UltraFast Gaming Inc. Query Examples for Firebolt

The scripts and questions below will give you a head start in using Firebolt. We have gathered different types of questions using various functionalities to help you explore Firebolt’s functionality and performance. Be sure to check the next section about setting up your engine and database to ensure you are ready.

Ensure You Are Using the Correct Database and Engine

To run the queries provided, make sure you are using the correct database and engine.

The following commands will help you set up and switch to the appropriate database and engine. You can uncomment the necessary commands if needed.


-- Use the USE DATABASE command to ensure you are using the preloaded database. "UltraFast" is written with "" since Firebolt is case sensitive.
USE DATABASE "UltraFast";

/*
-- If you have created an engine already, no need to uncomment this section. If you haven't, this SQL command will create an S type engine with a single node to run your query.
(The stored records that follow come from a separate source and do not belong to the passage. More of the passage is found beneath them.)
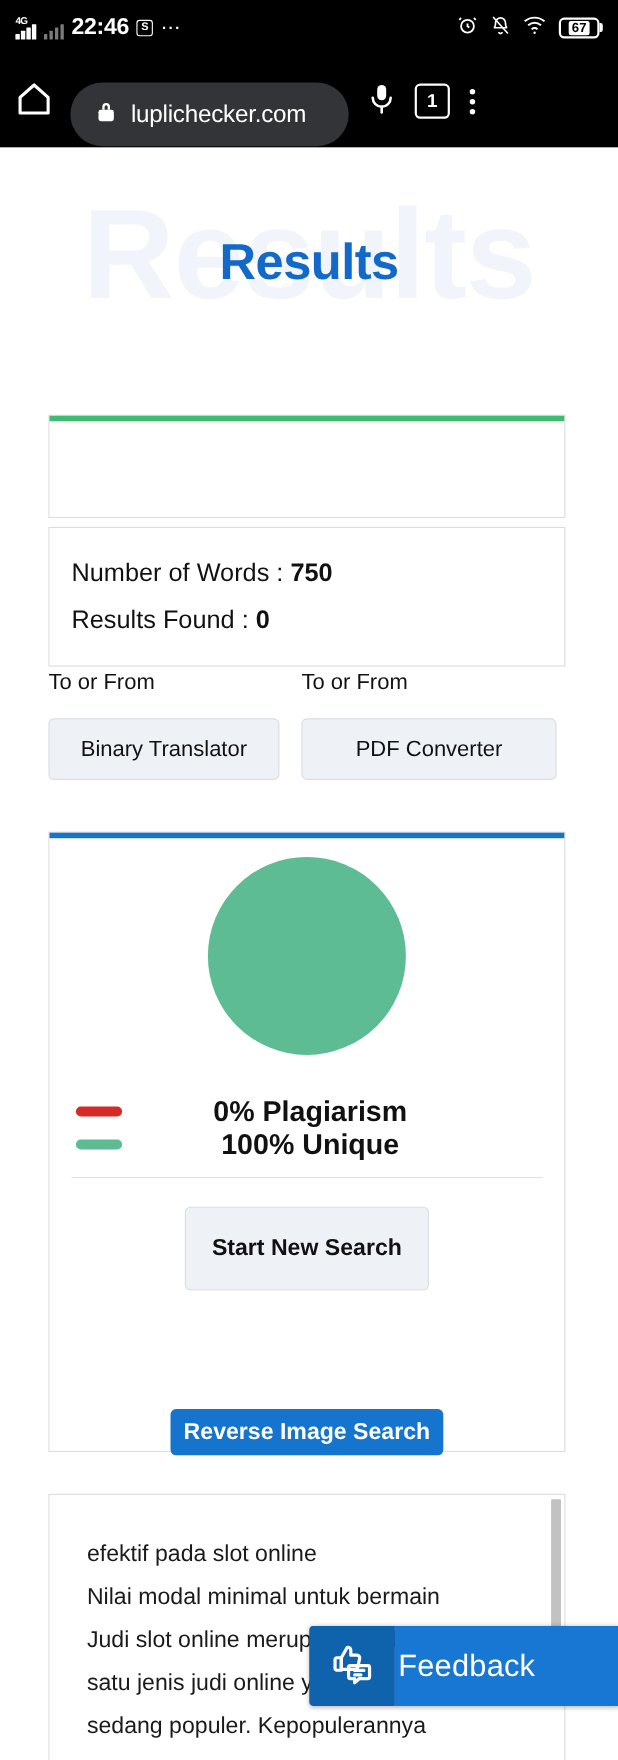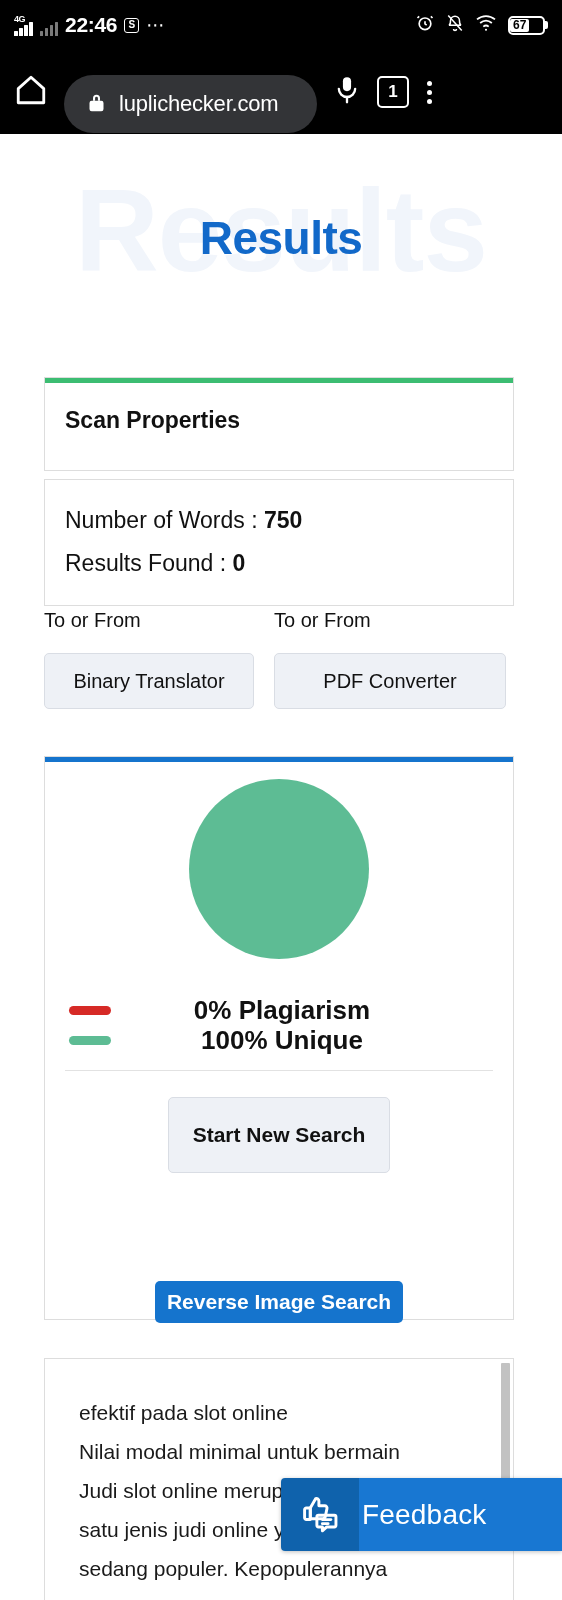"67" span { justify-content: flex-start -> center }
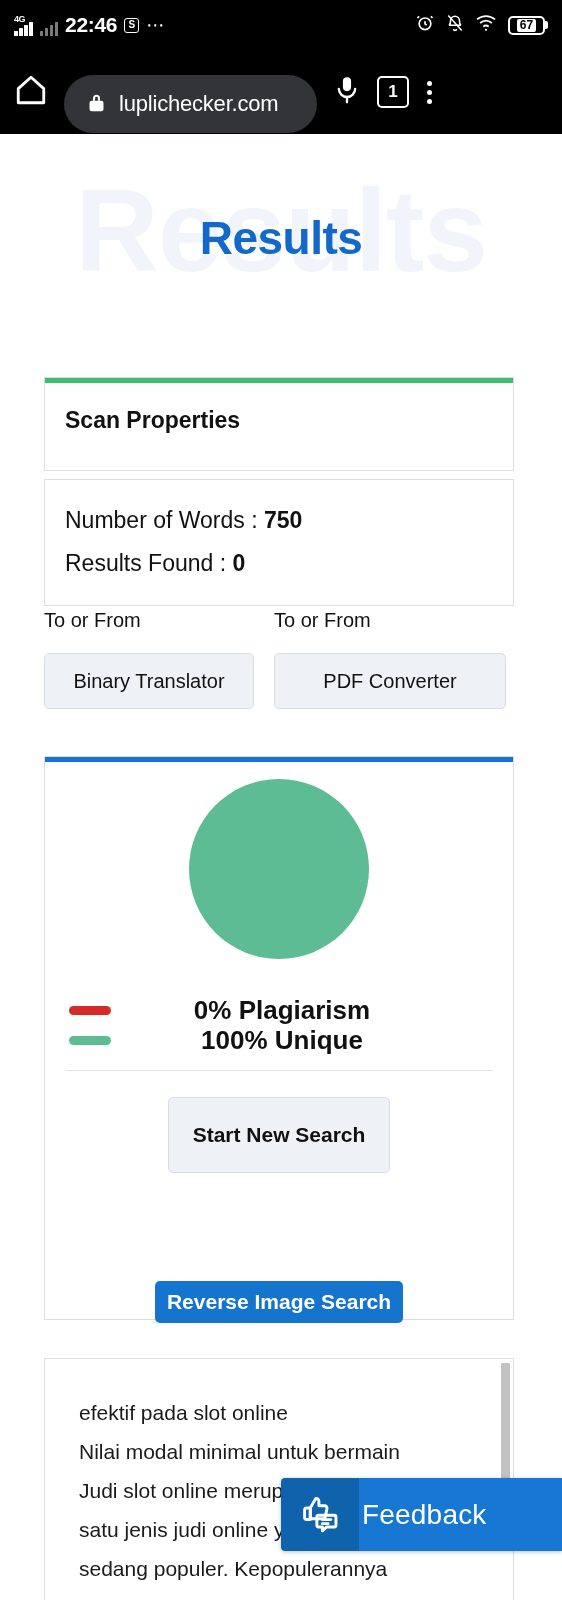"Scan Properties" div.scan-title { html: <div>Scan Properties</div> -> none }
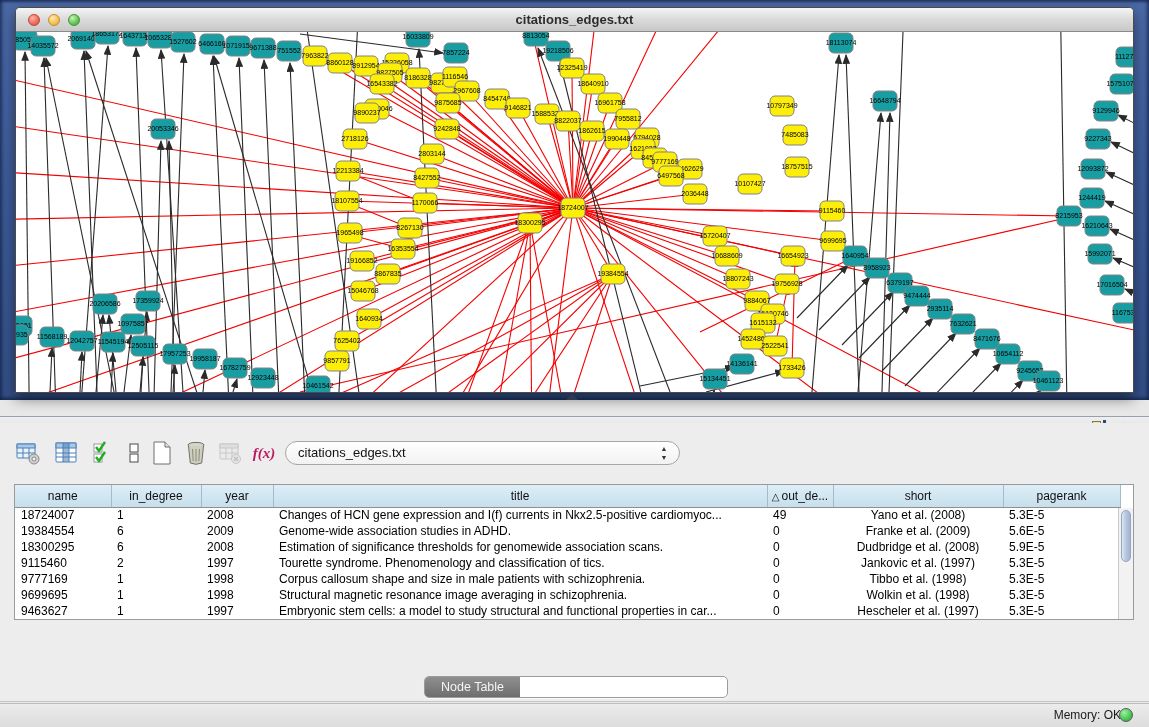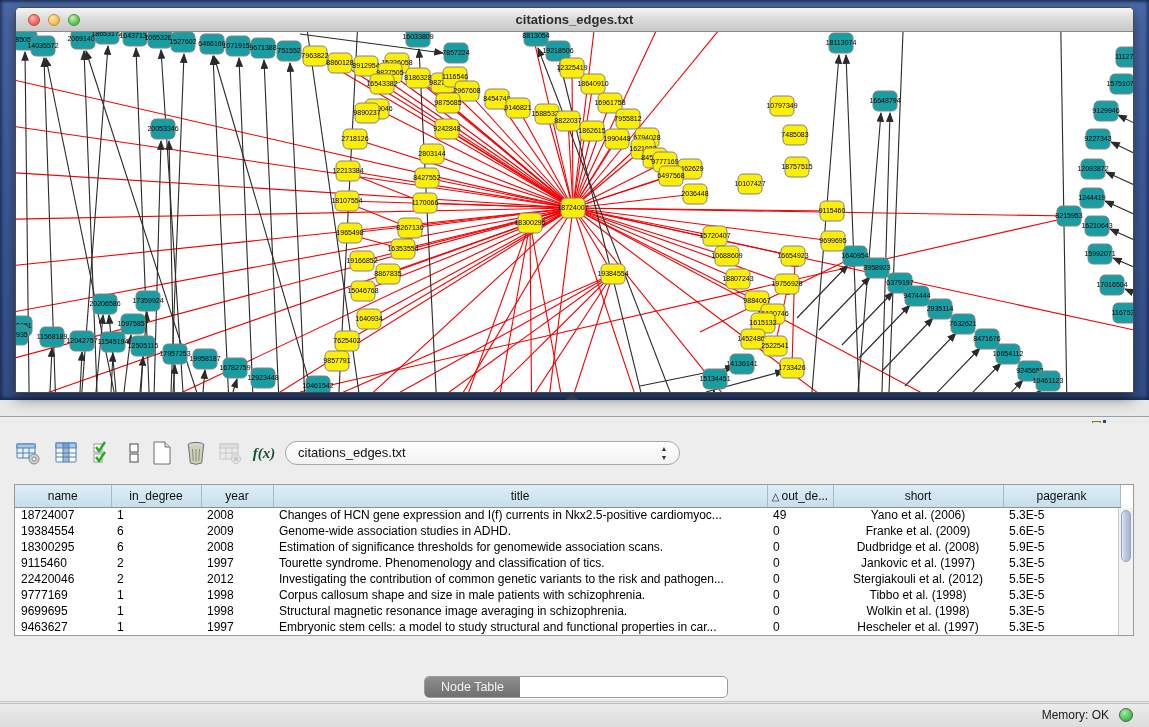"f(x)" .fx { color: #14532d -> #be185d }
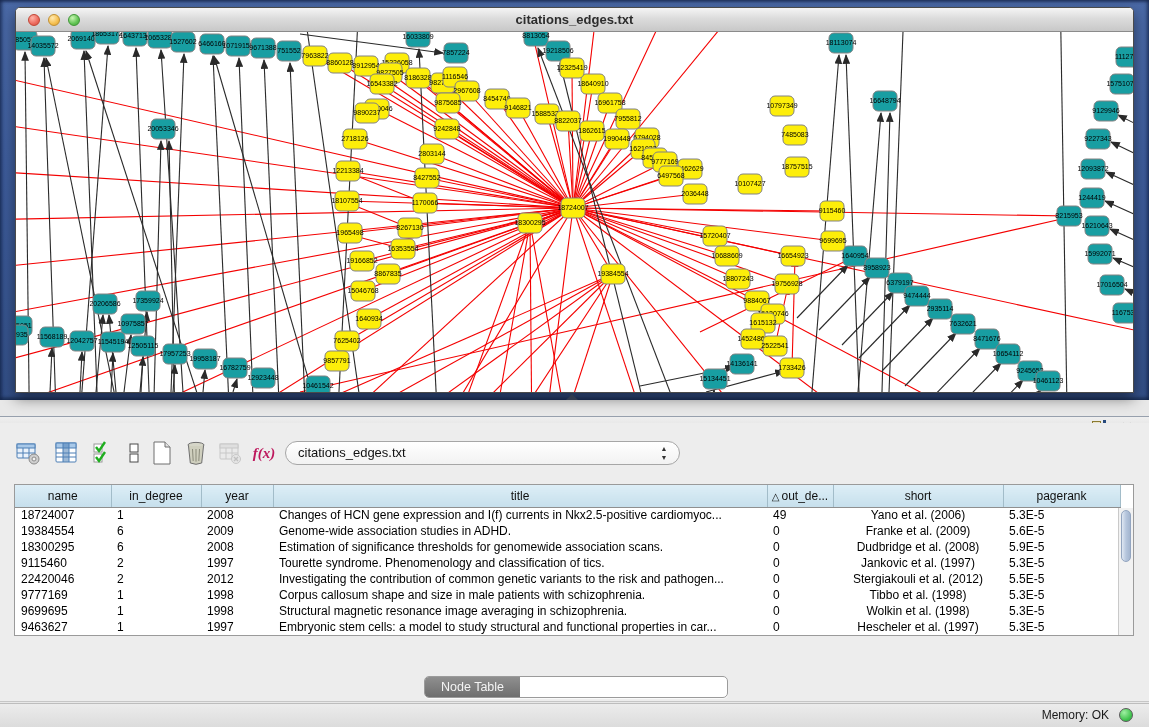"Yano et al. (2006)" td { text: 2006 -> 2008 }
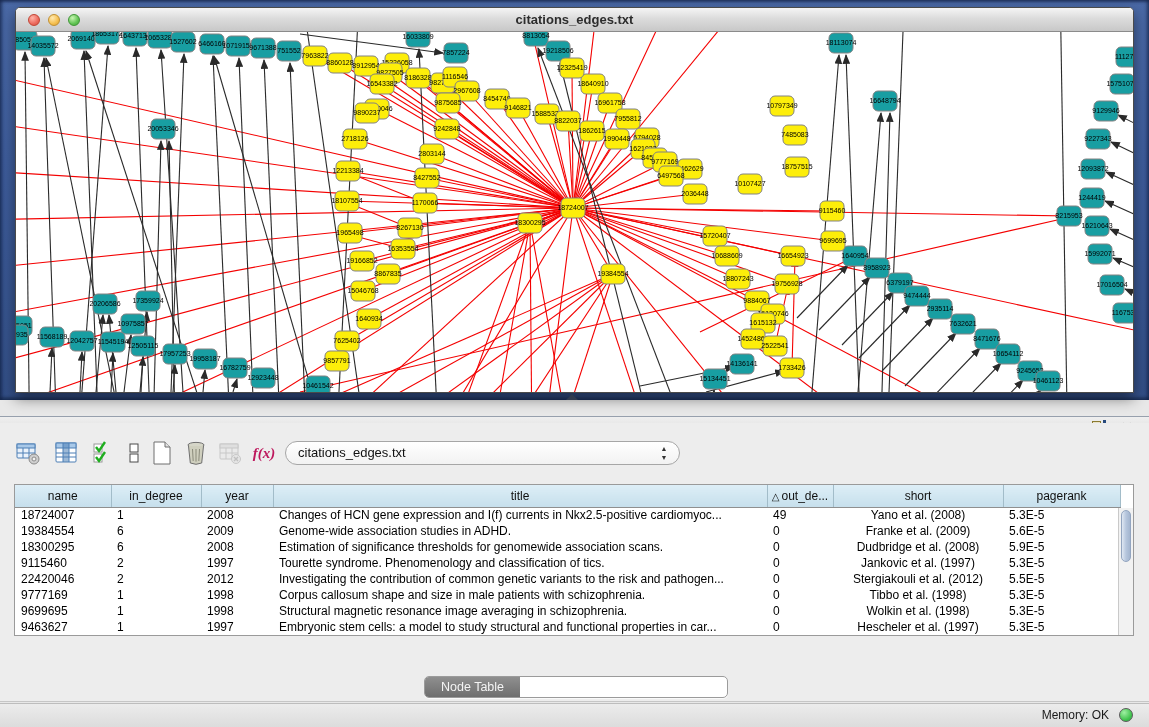"22420046" tr { html: <tr> <td>22420046</td> <td>2</td> <td>2012</td> <td>Investigating the contribution of common genetic variants to the risk and pathogen...</td> <td>0</td> <td>Stergiakouli et al. (2012)</td> <td>5.5E-5</td> </tr> -> none }
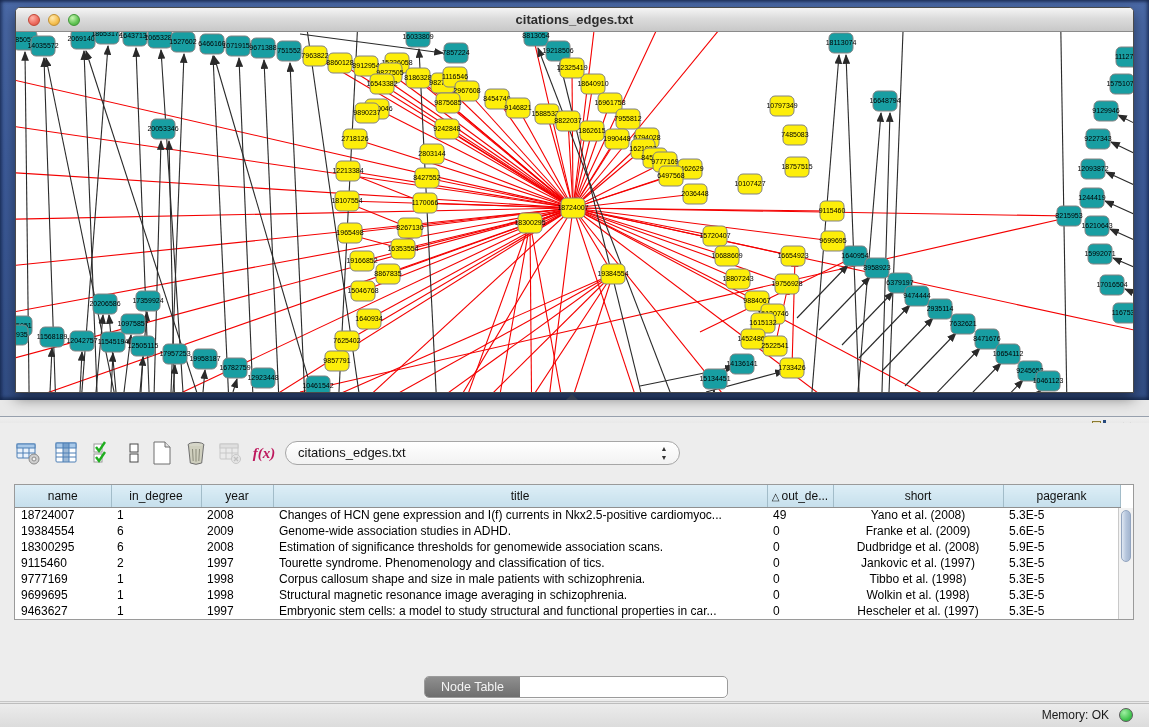"Memory: OK" #mem-label { right: 40px -> 28px }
You can't use system engine to run DQLs.

CREATE ENGINE "demo_dataset_engine" WITH
TYPE = "S"
NODES = 1
AUTO_STOP = 20
INITIALLY_STOPPED = false
AUTO_START = true
CLUSTERS = 1;
*/

/*
-- Once created, we will want to use this engine by using the USE ENGINE command. If you are already using a different engine, no need to uncomment. If you want to use a different engine you've setup, just uncomment and use the engine name you want to use. Just make sure you use "" in case you use both upper and lower cases in your engine name.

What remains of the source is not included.